Dr Reed credits the successes of the district to the teamwork that takes place among everyone who works for the school system as well as the support of the town.

“The success that I think we’ve had in the district is because we talked a lot about us and we don’t spend a lot of time talking about the superintendent or the principal or a teacher. I believe the town is a special place,” he said. “I know this school system is thought of by our peers in the state, other administrators and teachers, as a special place for how we do business. The dedication of the staff, the culture we have here, that understands what continuous improvement means and does it. We do believe problems are our friends as long as they exist to be solved. I do think that is special.”

A Long Work Week

On average, Dr Reed worked a 60- to 65-hour week. He says there are no regrets, but he thanked his family for their support and sacrifice in order for him to do the work he felt necessary for the district.

The opportunity to invest himself so fully in his work and the local school system “was a gift from my wife and two children,” Dr Reed said. “There are times when you get so focused on what you do at work I think that there were times that I probably should have been at home or there were vacations I should have taken that I didn’t take when my kids were younger.”

Professionally Dr Reed feels he has been fulfilled working in education. He does not feel he would do anything different if he had it to do over again.

“You can always second guess yourself about what you’ve done or haven’t done. The reality is you make the decisions that you make based upon the best information you have at the time. In that context I would have to say I’m a very fortunate person. I feel comfortable,” Dr Reed said. “I think one of the most fortunate things is to be 60 years of age and look at your professional life as far as the big decisions you’ve made of where you are going to work or how you are going to do your job; I don’t think I would change it.

“It was very important to me that I leave at a time that people might be a little surprised, rather than at a time when people were saying, ‘Oh my goodness, I thought he’d never leave,’” he added. “You want to go out when you feel you are performing in a fashion where you are at the top of your game.”

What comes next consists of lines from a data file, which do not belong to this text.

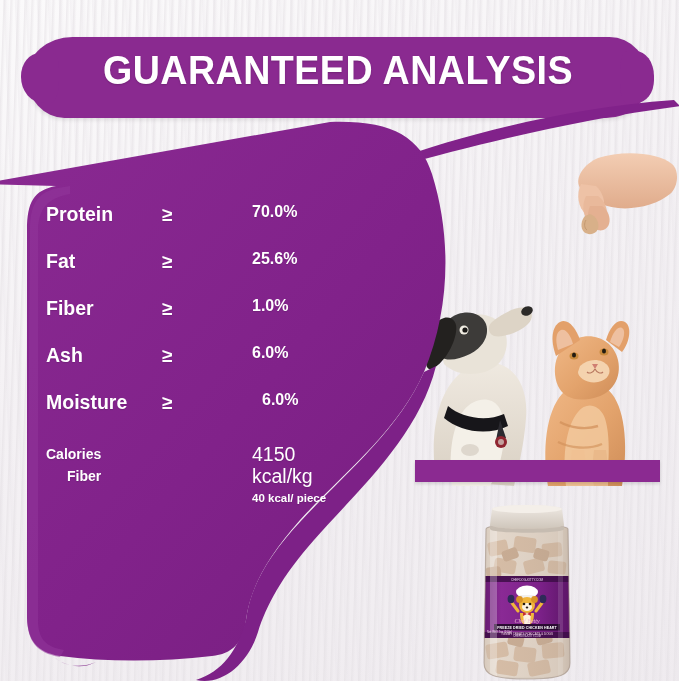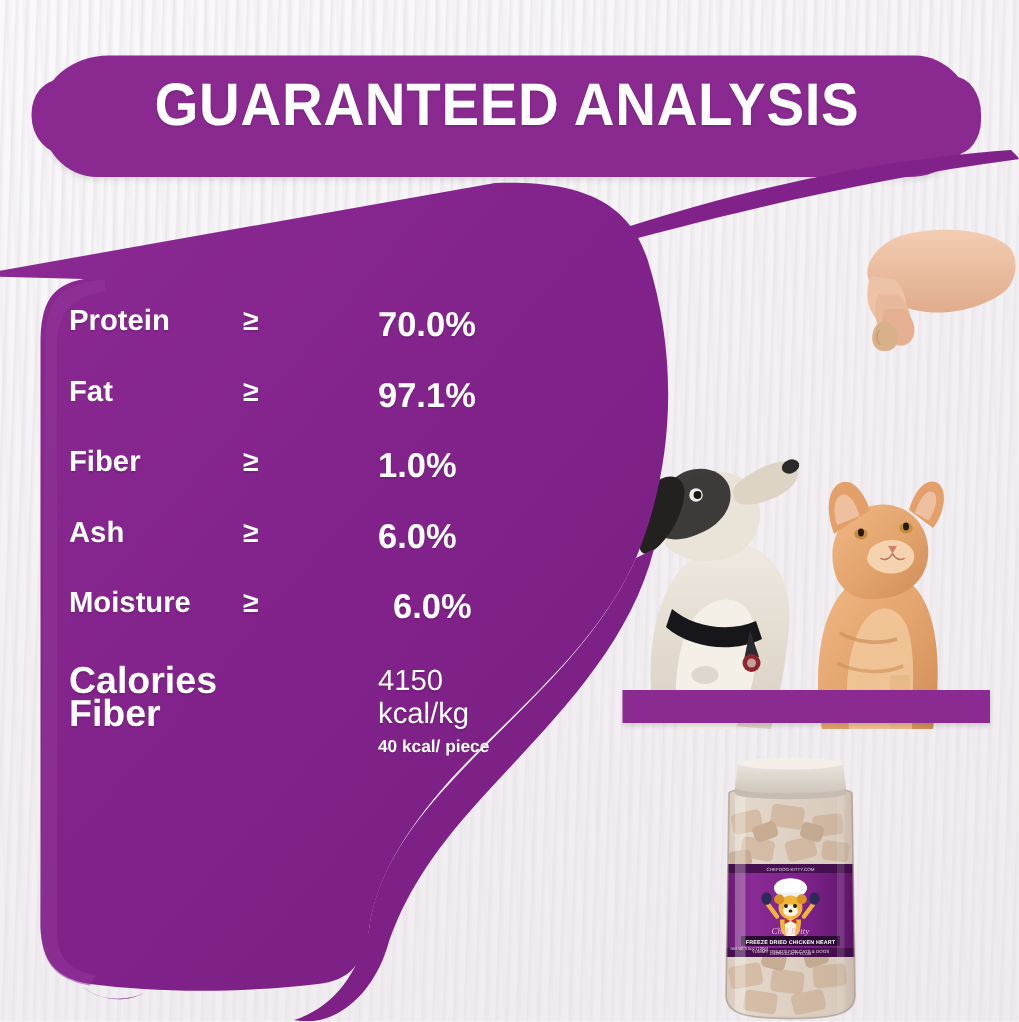--- a/index.html
+++ b/index.html
@@ -138,7 +138,7 @@
     position: absolute;
     left: 206px;
     top: 0;
-    font-size: 23px;
+    font-size: 16px;
     font-weight: bold;
     white-space: nowrap;
     text-shadow: 0 1px 1px rgba(0,0,0,0.13);

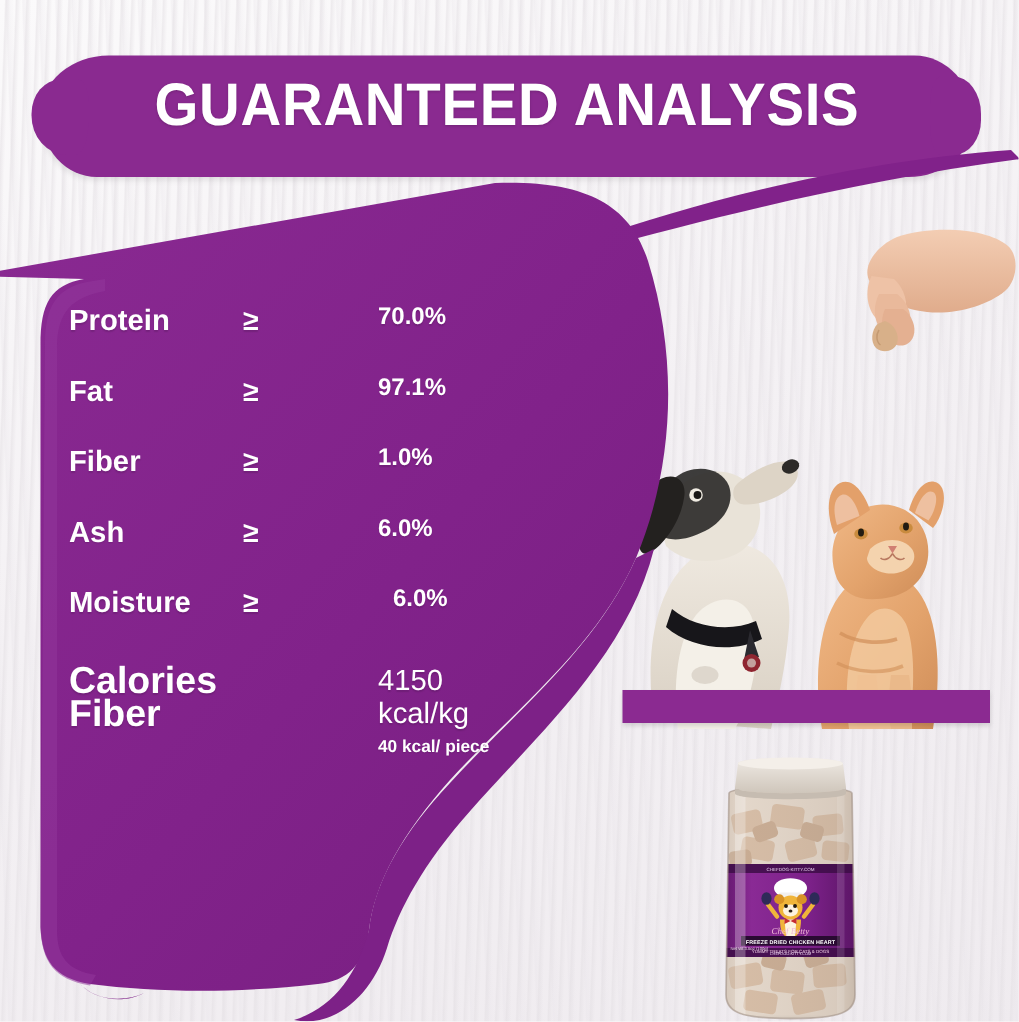--- a/index.html
+++ b/index.html
@@ -280,7 +280,7 @@
     <div class="nrow">
       <span class="n-label">Fat</span>
       <span class="n-op">≥</span>
-      <span class="n-value">97.1%</span>
+      <span class="n-value">25.6%</span>
     </div>
 
     <div class="nrow">

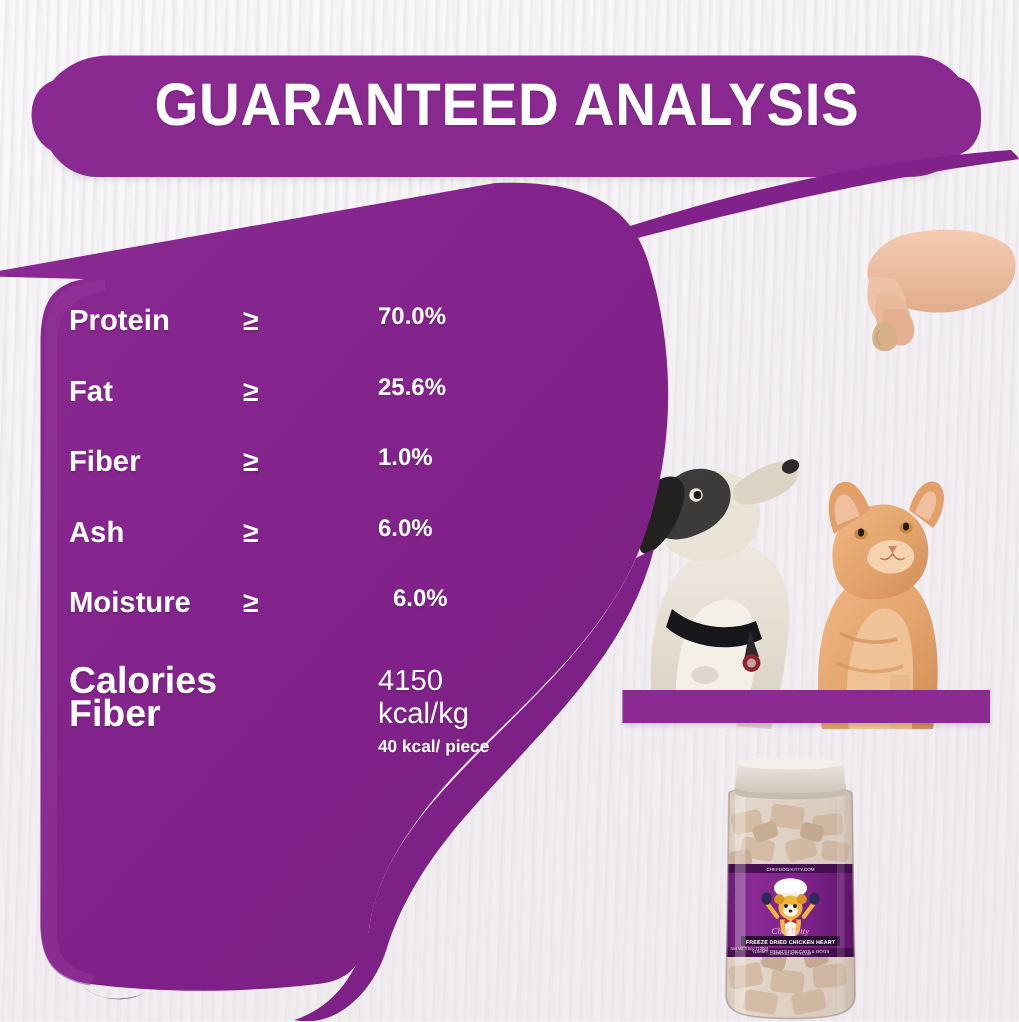--- a/index.html
+++ b/index.html
@@ -156,10 +156,11 @@
     position: absolute;
     left: 0;
     top: 0;
-    font-size: 25px;
+    font-size: 14px;
     font-weight: bold;
     line-height: 22px;
     text-shadow: 0 1px 1px rgba(0,0,0,0.13);
+    text-align: right;
   }
   #calories-value {
     position: absolute;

Dr Reed is an advocate for public education. His belief in it and what it can do for children is a clear message he had conveyed over the last 20 years. The future concerns him as he points out that education goes in cycles and he worries the next cycle is the cost of education. The students of today will help to take care of generations past.

 “I just hope people keep in mind that in the school system, we have a very significant obligation to children, which I think people understand but I worry a little bit when I hear all the people say, ‘I don’t have children in school.’ There never was a time that anybody’s taxes, unless they have an extraordinarily large home, paid for their children’s education. Every generation frankly has been subsidized by other generations.

“When I see it reduced to a very rudimentary thing, to where I want to spend my money… I look at it as a moral obligation,” he added. “Public education is the great equalizer in our society. It takes people from different backgrounds and it says to them, ‘You go in work and here is an opportunity for you to come harvest some of your potential and then translate it in your life to the resources you are going to give back to your family.’ I’m just pleased and proud that Newtown celebrates its school system. ”

Dr Reed has watched Newtown over the last 20 years. He has seen townspeople support and help each other in every avenue. “I think this school system is something that the town has helped make it something all Newtowners can be proud of and take satisfaction from.”

Dr Reed hopes to have the self-discipline and direction to write a book as well as do some consulting work over the next year before making an formal commitment to his next career. His future may not be mapped out, but his vision and standards will affect the Newtown school system for years to come.